I discovered the novel This Is How I’d Love You totally by accident. I was searching for books about the history of chess. Among the selections was this World War I-era story about chess players. After being matched, the correspondents share some details about each other’s lives, but the main purpose of writing is playing the game. Each man enjoys the chess challenge and is very good at it. Although they have never met, they like and respect each other.

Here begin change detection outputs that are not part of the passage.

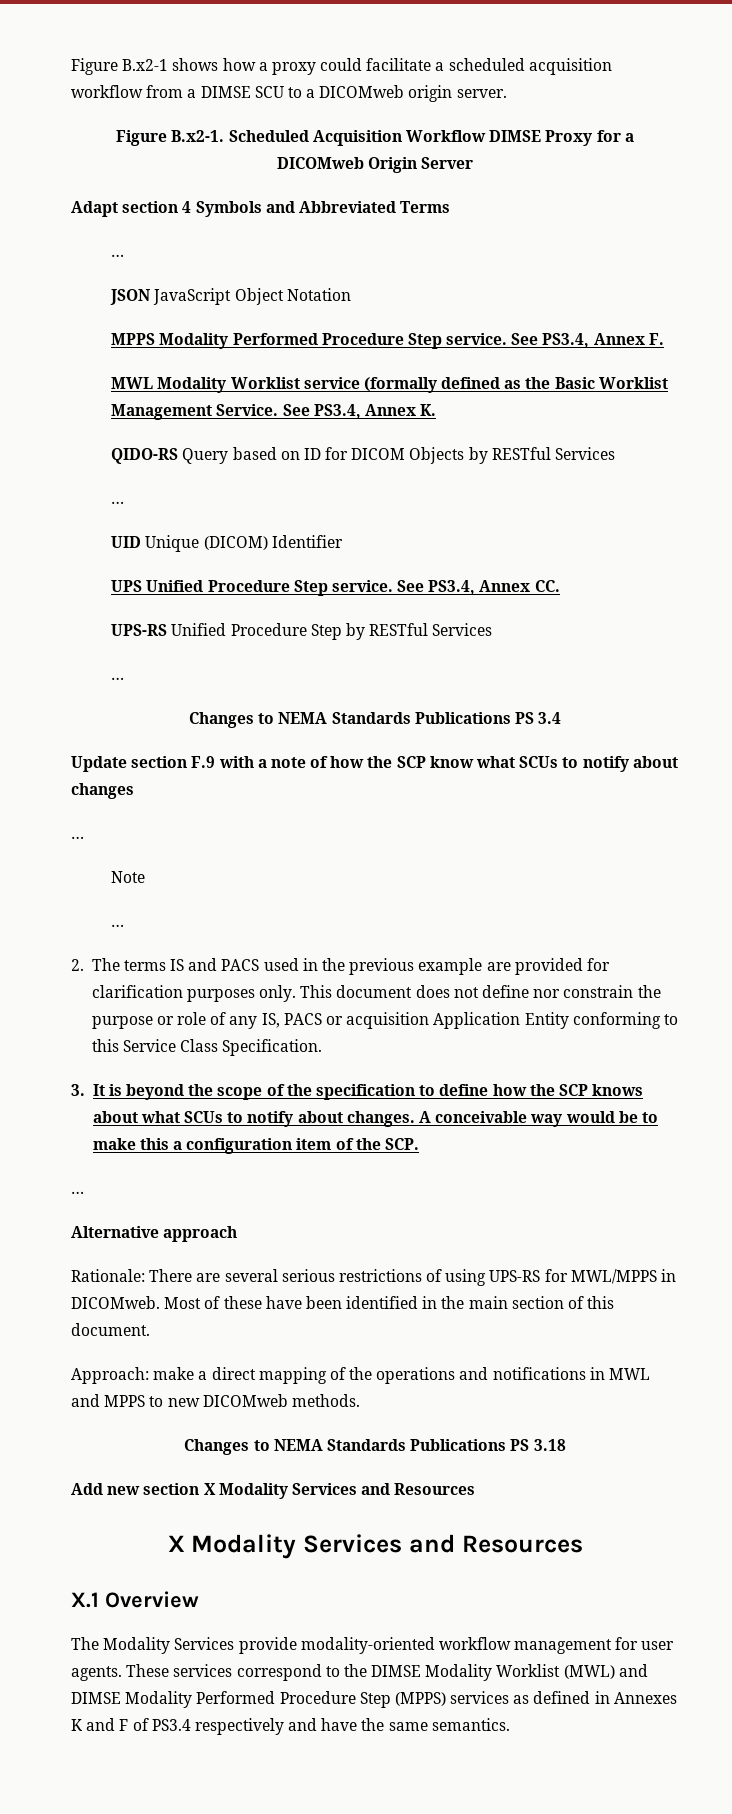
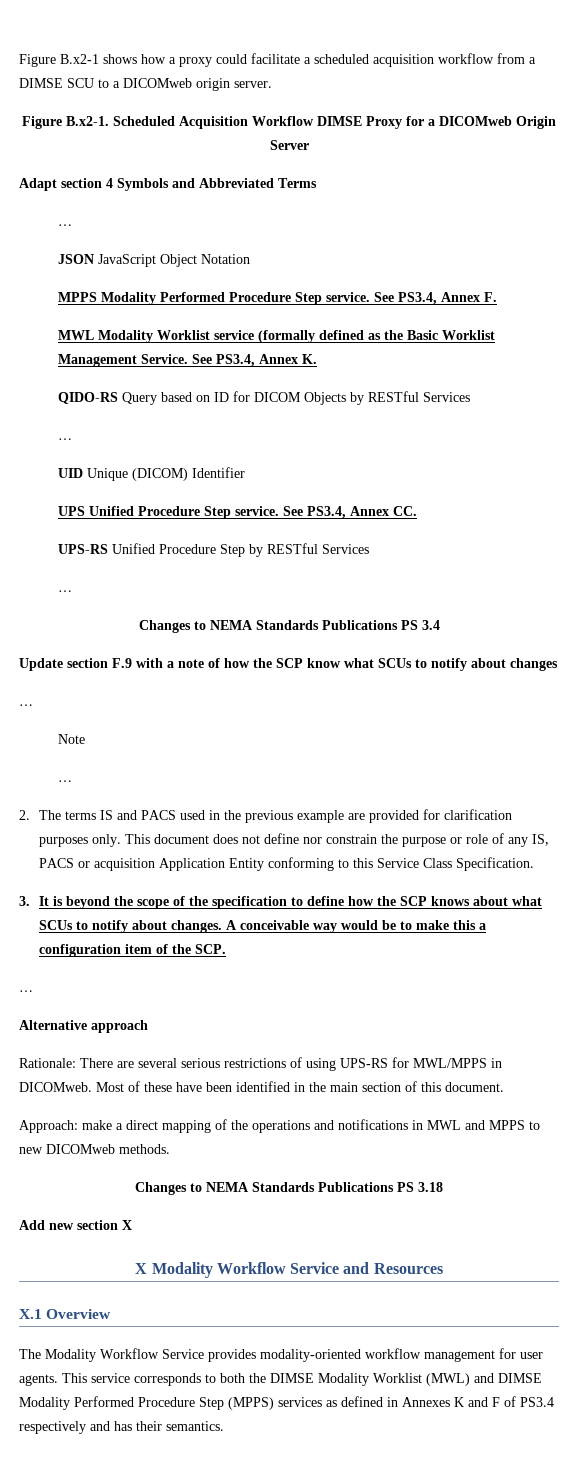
- Add new section X Modality Services and Resources
- X Modality Services and Resources
+ Add new section X
+ X Modality Workflow Service and Resources
- The Modality Services provide modality-oriented workflow management for user agents.
+ The Modality Workflow Service provides modality-oriented workflow management for user agents.
- These services correspond to the DIMSE Modality Worklist (MWL) and DIMSE Modality Performed Procedure Step (MPPS) services as defined in Annexes K and F of PS3.4 respectively and have the same semantics.
+ This service corresponds to both the DIMSE Modality Worklist (MWL) and DIMSE Modality Performed Procedure Step (MPPS) services as defined in Annexes K and F of PS3.4 respectively and has their semantics.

Sascha Dench is a journalist at the New York Times who is very much against the U.S. entering World War I. In fact, he’s penned incendiary opinion pieces–and they have cost him his job. Charles Reid is from a wealthy New York business family. Unwilling to join the family firm, he enlists–much to the ire of his father. He is now serving as a medic in France, confronting war’s horrors and adjusting to life as a soldier.

Meanwhile, Sascha Dench is at loose ends. His independent-minded daughter Hensley, a seamstress, has recently graduated from school. However, she is facing her own serious problems. Deciding that a new start is in order, her father accepts a mine supervisor job in New Mexico through a distant relative of his late wife. Hensley goes with him–feeling alone and very unsure of what to expect in an unfamiliar part of the country.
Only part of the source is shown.